> [Supplied records]

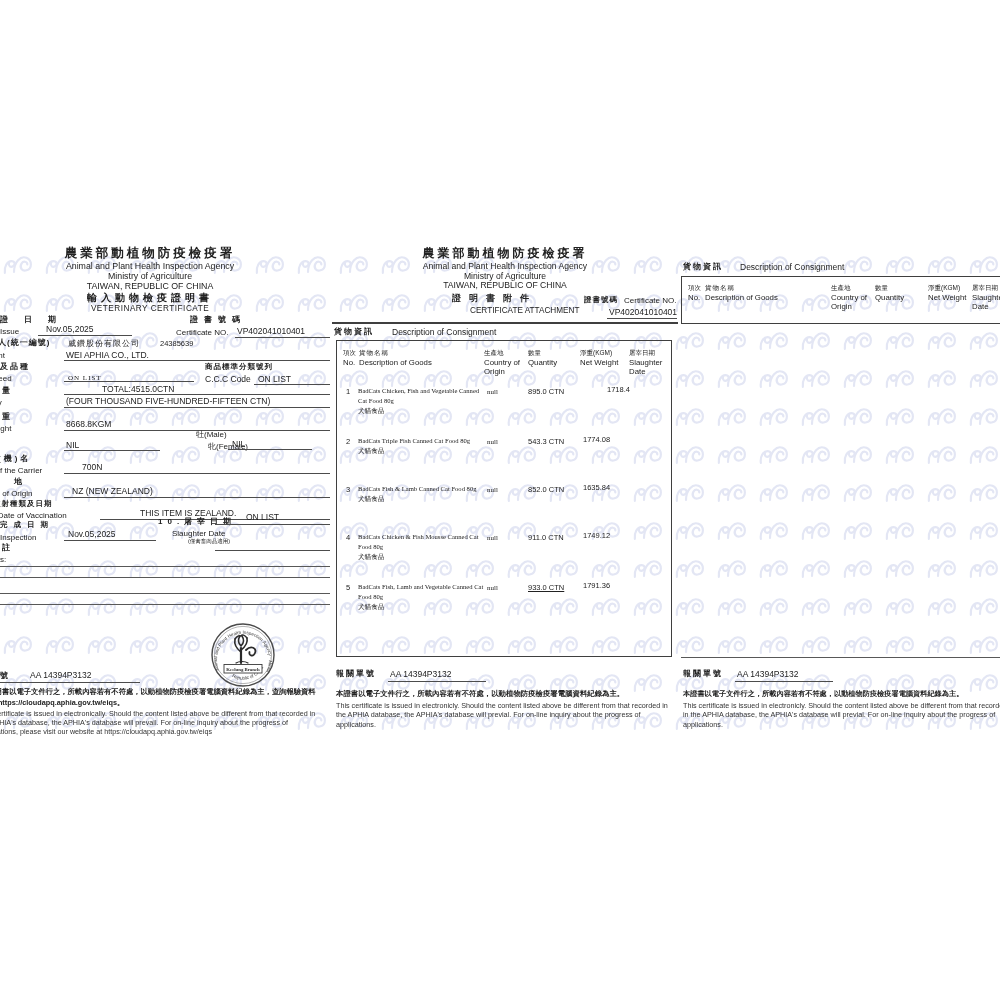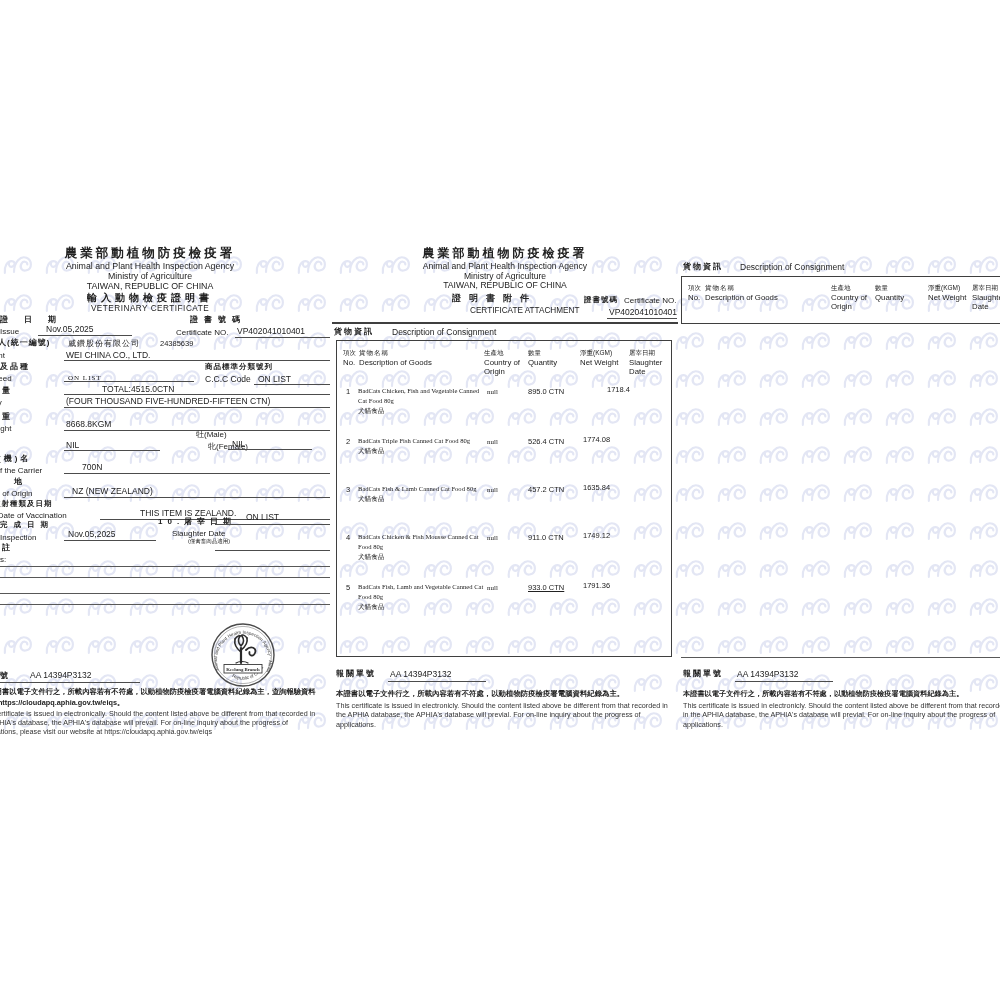--- a/index.html
+++ b/index.html
@@ -360,21 +360,21 @@
     <div class="ul" style="left:38px;top:335px;width:94px;"></div>
     <div class="t b" style="left:190px;top:315px;font-size:8px;letter-spacing:6px;">證書號碼</div>
     <div class="t" style="left:176px;top:328px;font-size:8px;">Certificate NO.</div>
     <div class="t" style="left:237px;top:327px;font-size:8.5px;">VP402041010401</div>
     <div class="ul" style="left:235px;top:337px;width:95px;"></div>
 
     <div class="t b" style="left:-20px;top:338px;font-size:8px;letter-spacing:1px;">申請人(統一編號)</div>
     <div class="t" style="left:-28px;top:351px;font-size:8px;">Applicant</div>
     <div class="t" style="left:68px;top:339px;font-size:8px;letter-spacing:1px;">威鑽股份有限公司</div>
     <div class="t" style="left:160px;top:340px;font-size:7.5px;">24385639</div>
-    <div class="t" style="left:66px;top:351px;font-size:8.5px;">WEI CHINA CO., LTD.</div>
+    <div class="t" style="left:66px;top:351px;font-size:8.5px;">WEI APHIA CO., LTD.</div>
     <div class="ul" style="left:64px;top:360px;width:266px;"></div>
 
     <div class="t b" style="left:-20px;top:362px;font-size:8px;letter-spacing:2px;">品名及品種</div>
     <div class="t" style="left:-28px;top:374px;font-size:8px;">Kind/Breed</div>
     <div class="t serif" style="left:68px;top:374px;font-size:7px;letter-spacing:1px;">ON LIST</div>
     <div class="ul" style="left:64px;top:381px;width:130px;"></div>
     <div class="t b" style="left:205px;top:363px;font-size:7.5px;letter-spacing:1px;">商品標準分類號列</div>
     <div class="t" style="left:205px;top:375px;font-size:8.5px;">C.C.C Code</div>
     <div class="t" style="left:258px;top:375px;font-size:8.5px;">ON LIST</div>
     <div class="ul" style="left:254px;top:384px;width:76px;"></div>
@@ -500,27 +500,27 @@
 
     <div class="t" style="left:346px;top:388px;font-size:7.5px;">1</div>
     <div class="t wrap serif" style="left:358px;top:386px;width:128px;font-size:6.6px;line-height:1.5;"><span>BadCats Chicken, Fish and Vegetable Canned Cat Food 80g</span><br><span>犬貓食品</span></div>
     <div class="t serif" style="left:487px;top:388px;font-size:7px;">null</div>
     <div class="t" style="left:528px;top:388px;font-size:7.5px;">895.0 CTN</div>
     <div class="t" style="left:583px;top:386px;font-size:7.5px;margin-left:24px;">1718.4</div>
 
     <div class="t" style="left:346px;top:438px;font-size:7.5px;">2</div>
     <div class="t wrap serif" style="left:358px;top:436px;width:128px;font-size:6.6px;line-height:1.5;"><span>BadCats Triple Fish Canned Cat Food 80g</span><br><span>犬貓食品</span></div>
     <div class="t serif" style="left:487px;top:438px;font-size:7px;">null</div>
-    <div class="t" style="left:528px;top:438px;font-size:7.5px;">526.4 CTN</div>
+    <div class="t" style="left:528px;top:438px;font-size:7.5px;">543.3 CTN</div>
     <div class="t" style="left:583px;top:436px;font-size:7.5px;">1774.08</div>
 
     <div class="t" style="left:346px;top:486px;font-size:7.5px;">3</div>
     <div class="t wrap serif" style="left:358px;top:484px;width:128px;font-size:6.6px;line-height:1.5;"><span>BadCats Fish &amp; Lamb Canned Cat Food 80g</span><br><span>犬貓食品</span></div>
     <div class="t serif" style="left:487px;top:486px;font-size:7px;">null</div>
-    <div class="t" style="left:528px;top:486px;font-size:7.5px;">457.2 CTN</div>
+    <div class="t" style="left:528px;top:486px;font-size:7.5px;">852.0 CTN</div>
     <div class="t" style="left:583px;top:484px;font-size:7.5px;">1635.84</div>
 
     <div class="t" style="left:346px;top:534px;font-size:7.5px;">4</div>
     <div class="t wrap serif" style="left:358px;top:532px;width:128px;font-size:6.6px;line-height:1.5;"><span>BadCats Chicken &amp; Fish Mousse Canned Cat Food 80g</span><br><span>犬貓食品</span></div>
     <div class="t serif" style="left:487px;top:534px;font-size:7px;">null</div>
     <div class="t" style="left:528px;top:534px;font-size:7.5px;">911.0 CTN</div>
     <div class="t" style="left:583px;top:532px;font-size:7.5px;">1749.12</div>
 
     <div class="t" style="left:346px;top:584px;font-size:7.5px;">5</div>
     <div class="t wrap serif" style="left:358px;top:582px;width:128px;font-size:6.6px;line-height:1.5;"><span>BadCats Fish, Lamb and Vegetable Canned Cat Food 80g</span><br><span>犬貓食品</span></div>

> [How to complete this task]
Output only the lines running from the top of the data above to the line with "Chicken, Fish and", inclusive, word for word and without pictures.

> [Expected answer]
--- a/index.html
+++ b/index.html
@@ -360,21 +360,21 @@
     <div class="ul" style="left:38px;top:335px;width:94px;"></div>
     <div class="t b" style="left:190px;top:315px;font-size:8px;letter-spacing:6px;">證書號碼</div>
     <div class="t" style="left:176px;top:328px;font-size:8px;">Certificate NO.</div>
     <div class="t" style="left:237px;top:327px;font-size:8.5px;">VP402041010401</div>
     <div class="ul" style="left:235px;top:337px;width:95px;"></div>
 
     <div class="t b" style="left:-20px;top:338px;font-size:8px;letter-spacing:1px;">申請人(統一編號)</div>
     <div class="t" style="left:-28px;top:351px;font-size:8px;">Applicant</div>
     <div class="t" style="left:68px;top:339px;font-size:8px;letter-spacing:1px;">威鑽股份有限公司</div>
     <div class="t" style="left:160px;top:340px;font-size:7.5px;">24385639</div>
-    <div class="t" style="left:66px;top:351px;font-size:8.5px;">WEI CHINA CO., LTD.</div>
+    <div class="t" style="left:66px;top:351px;font-size:8.5px;">WEI APHIA CO., LTD.</div>
     <div class="ul" style="left:64px;top:360px;width:266px;"></div>
 
     <div class="t b" style="left:-20px;top:362px;font-size:8px;letter-spacing:2px;">品名及品種</div>
     <div class="t" style="left:-28px;top:374px;font-size:8px;">Kind/Breed</div>
     <div class="t serif" style="left:68px;top:374px;font-size:7px;letter-spacing:1px;">ON LIST</div>
     <div class="ul" style="left:64px;top:381px;width:130px;"></div>
     <div class="t b" style="left:205px;top:363px;font-size:7.5px;letter-spacing:1px;">商品標準分類號列</div>
     <div class="t" style="left:205px;top:375px;font-size:8.5px;">C.C.C Code</div>
     <div class="t" style="left:258px;top:375px;font-size:8.5px;">ON LIST</div>
     <div class="ul" style="left:254px;top:384px;width:76px;"></div>
@@ -500,27 +500,27 @@
 
     <div class="t" style="left:346px;top:388px;font-size:7.5px;">1</div>
     <div class="t wrap serif" style="left:358px;top:386px;width:128px;font-size:6.6px;line-height:1.5;"><span>BadCats Chicken, Fish and Vegetable Canned Cat Food 80g</span><br><span>犬貓食品</span></div>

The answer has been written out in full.